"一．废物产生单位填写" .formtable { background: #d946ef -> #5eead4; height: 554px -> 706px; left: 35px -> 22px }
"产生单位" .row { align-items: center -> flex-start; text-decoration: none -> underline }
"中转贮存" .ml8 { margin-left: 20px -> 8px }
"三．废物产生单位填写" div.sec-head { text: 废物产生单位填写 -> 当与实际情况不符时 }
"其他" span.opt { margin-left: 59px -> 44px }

==

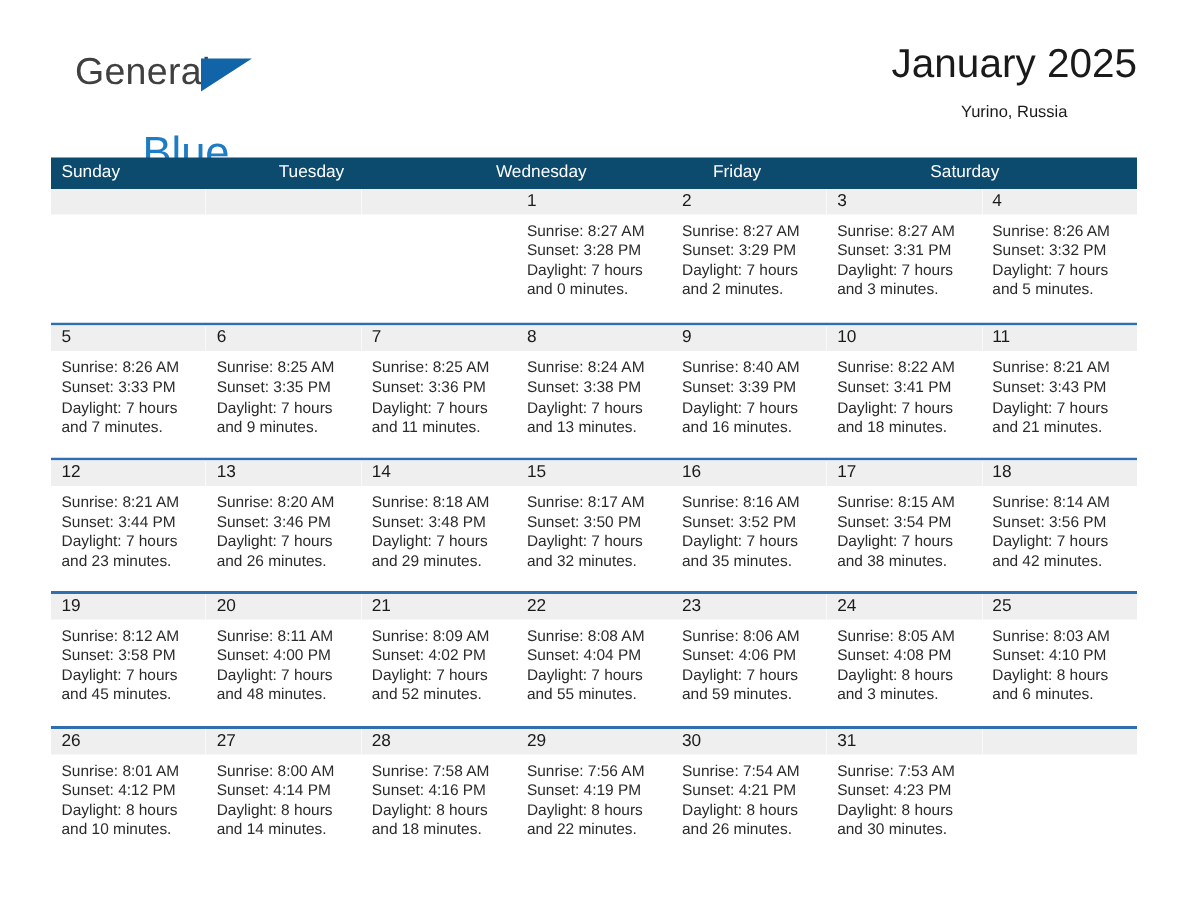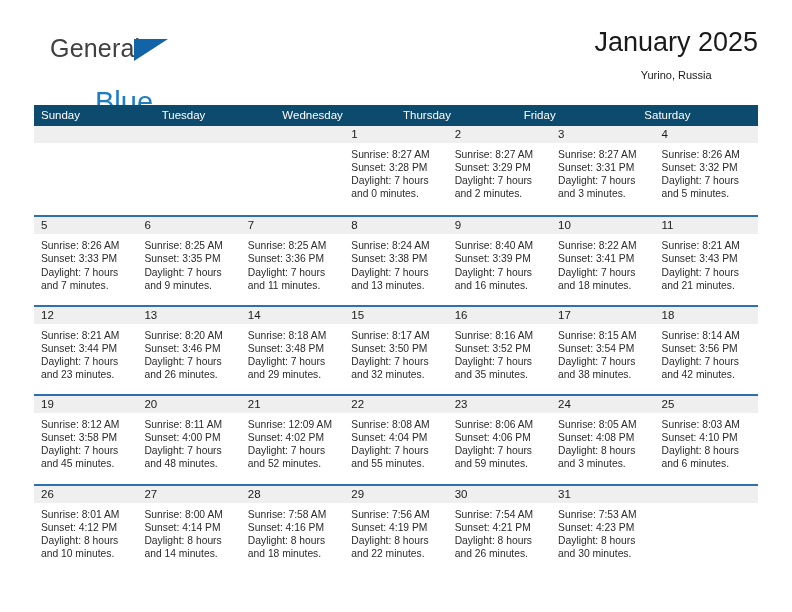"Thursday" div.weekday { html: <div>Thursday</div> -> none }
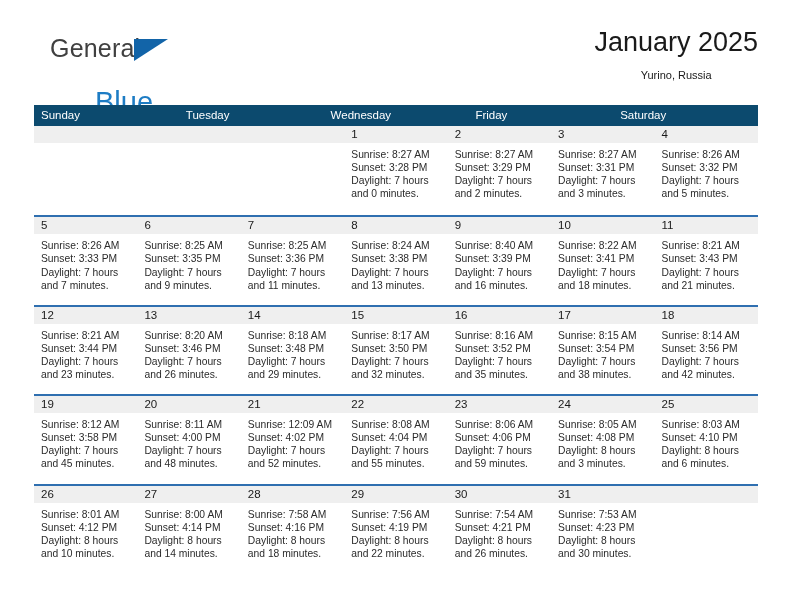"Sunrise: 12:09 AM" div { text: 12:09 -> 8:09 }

> Exercise: Retype exactly the lines above, from the one with "align-items: center ->" through the one with "margin-left: 59px ->", inclusive.

> Solution below:
"产生单位" .row { align-items: center -> flex-start; text-decoration: none -> underline }
"中转贮存" .ml8 { margin-left: 20px -> 8px }
"三．废物产生单位填写" div.sec-head { text: 废物产生单位填写 -> 当与实际情况不符时 }
"其他" span.opt { margin-left: 59px -> 44px }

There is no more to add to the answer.